Monday night’s Jefferson County Board of Education meeting was about as action packed as they come. The board released its glowing evaluation of Superintendent Donna Hargens’ first year. (At one point during the meeting, board chairman Steve Imhoff even referred to Hargens as “supergirl.”)
Then came the evening’s most anticipated event — a vote to amend the student assignment plan … again. Changes will take effect in the 2013-2014 school year. With that buttoned up, supporters of the plan, opponents and reporters filed out of the meeting, leaving a smaller audience for an update on JCPS’s tepid steps toward possibly reforming discipline practices.
As LEO reported in February, JCPS currently has a “zero tolerance” discipline model. It’s a strict, prescriptive approach to punishment, with severity depending on the offense. For years now, discipline has fallen harder on black students (particularly black special education students) when compared to white, a trend consistent with other urban school systems around the country. From that article:
Last school year, of the roughly 8,300 total out-of-school suspensions issued in high schools, 62 percent, or 5,210, were given to roughly 2,500 black students (some received more than one). However, African-Americans make up just over one-third of the total high school population. That disparity is consistent in data LEO reviewed for the last four academic years.

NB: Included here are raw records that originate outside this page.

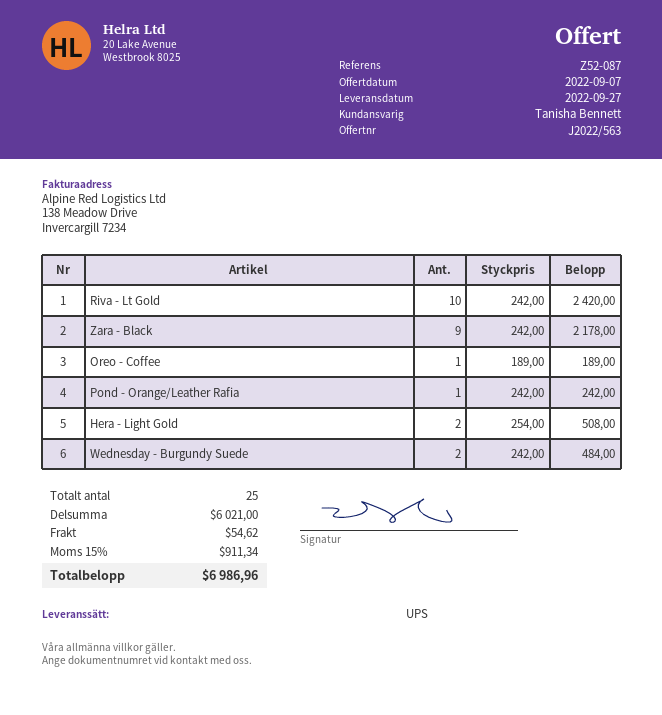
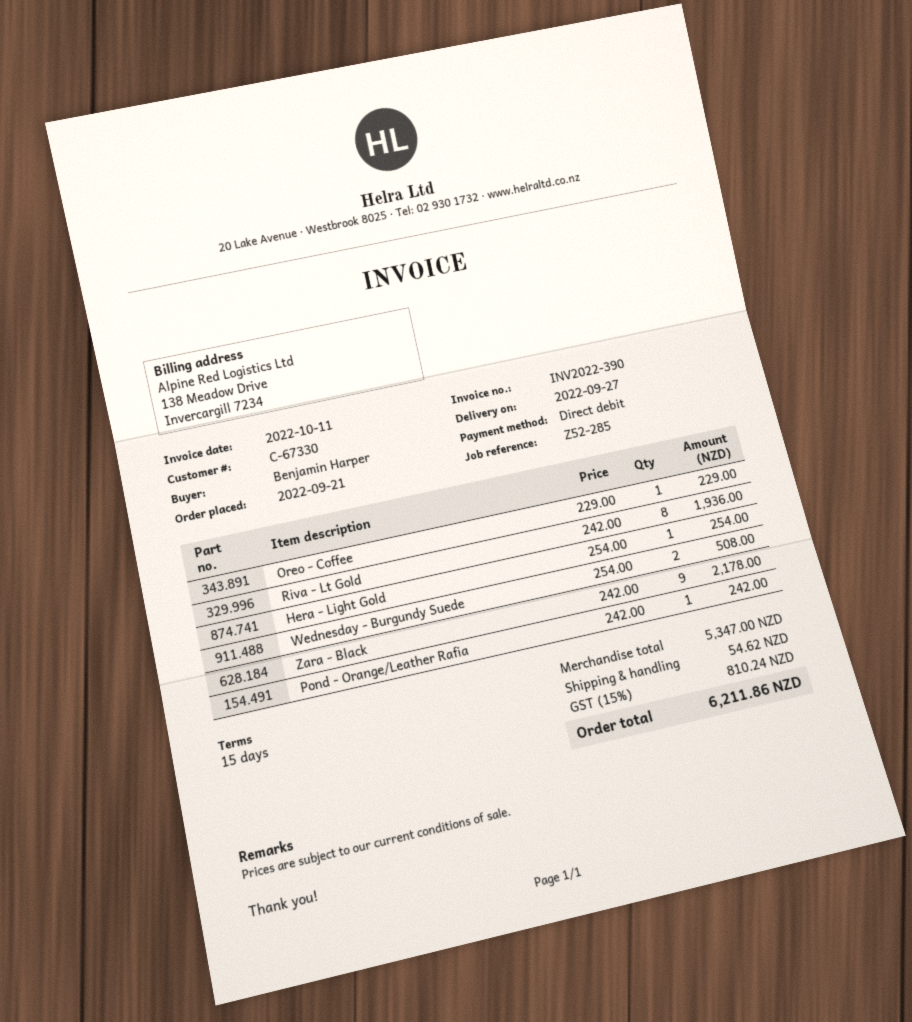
reference: Z52-087 -> Z52-285
Riva - Lt Gold: 10 x 242.00 = 2420.00 -> 8 x 242.00 = 1936.00
Oreo - Coffee: 1 x 189.00 = 189.00 -> 1 x 229.00 = 229.00
Hera - Light Gold: 2 x 254.00 = 508.00 -> 1 x 254.00 = 254.00
Wednesday - Burgundy Suede: 2 x 242.00 = 484.00 -> 2 x 254.00 = 508.00
subtotal: 6021.00 -> 5347.00
tax: 15% = 911.34 -> 15% = 810.24
total: 6986.96 -> 6211.86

In fact, since 2007, roughly 40 percent of the African-American male population on free and reduced lunch (an indicator of poverty) has been suspended at least once from high school. That group accumulates more suspensions than any other.
The pattern starts early. Last year, 78 suspensions were issued to JCPS kindergartners (yes, kindergartners), and 107 were issued the year before; 94 percent of those were given to students on free and reduced lunch, and 81 percent went to black students.
Of the 952 suspensions reported in elementary schools last year, mostly for fighting, black males received 58 percent of the suspensions, while they make up only 19 percent of the elementary population.
And this racial disparity crosses over socioeconomic lines. African-American males in the paid lunch (or higher income) category rack up a greater percentage of suspensions than the Caucasian males in that same group, as well.
It’s an issue concerning many in the community, including the NAACP and CLOUT (Citizens of Louisville Organized and United Together). CLOUT has met with district officials on a number of occasions to push for what’s known as a “restorative practice” discipline model. The group even organized a trip to a Baltimore-area school district where this model has shown success. Hargens and others in her cabinet went along.
In essence, restorative practice focuses on working with kids to help them get to the root of their misbehavior, while holding them accountable for their harm. Students occasionally perform some sort of community service as a consequence of their action versus the more traditional suspension. The approach is touted as being more “proactive” than the “reactive” zero tolerance model.
School board members received a report on restorative practices that included information on the district’s current discipline system. It states that while some programs and individual schools incorporate elements of restorative practice, for the most part punishment is “exclusionary,” a term that should make board members squirm a bit because chances are the most unruly kids that are frequently sent to the office (a referral) or suspended likely don’t have stability at home to help them right their errant ways. They’ll likely keep getting in trouble and that doesn’t bode well for their future.
District data shows this is happening. During the 2011-2012 school year:
* JCPS handed out 110,860 discipline referrals.
* 23,197 students received at least one referral.
* 65 percent of students who received a referral received more than one referral.
* The highest number of referrals given to one student during 2011-2012 was 82.
* The most frequent referrals were for disruptive behavior (29 percent), failure to obey staff (17 percent), tardy to class (10 percent), bus disturbance (7 percent), skipping class (6 percent), and fighting (6 percent).
The report went on to say that while there’s significant empirical research showing that restorative practices help reduce offenses within the juvenile justice system, “the body of research and evaluation on the effectiveness of restorative practices in schools on student outcomes is relatively small.”
Still, several school districts from across the nation have anecdotally reported dramatic improvements. According to the report, in West Oakland, Calif., restorative practices helped decrease suspensions from 50 per 100 students to only six per 100.
Of course, at the meeting, district officials spoke before the board with a predictable message: We’re very proactive and not reactive when it comes to discipline, and we’re already doing a lot of restorative practice-type stuff. An argument many children’s welfare activists who’ve questioned JCPS’s discipline model contest.
Hargens has said she’s holding a restorative justice workshop in July. Principals can choose to attend.
So, there’s no indication that any sweeping discipline reform is on the horizon for JCPS.
Although, in her evaluation, school board members did cite discipline and student conduct as a recommended focus for Hargens in her next year, calling it an “area of need.”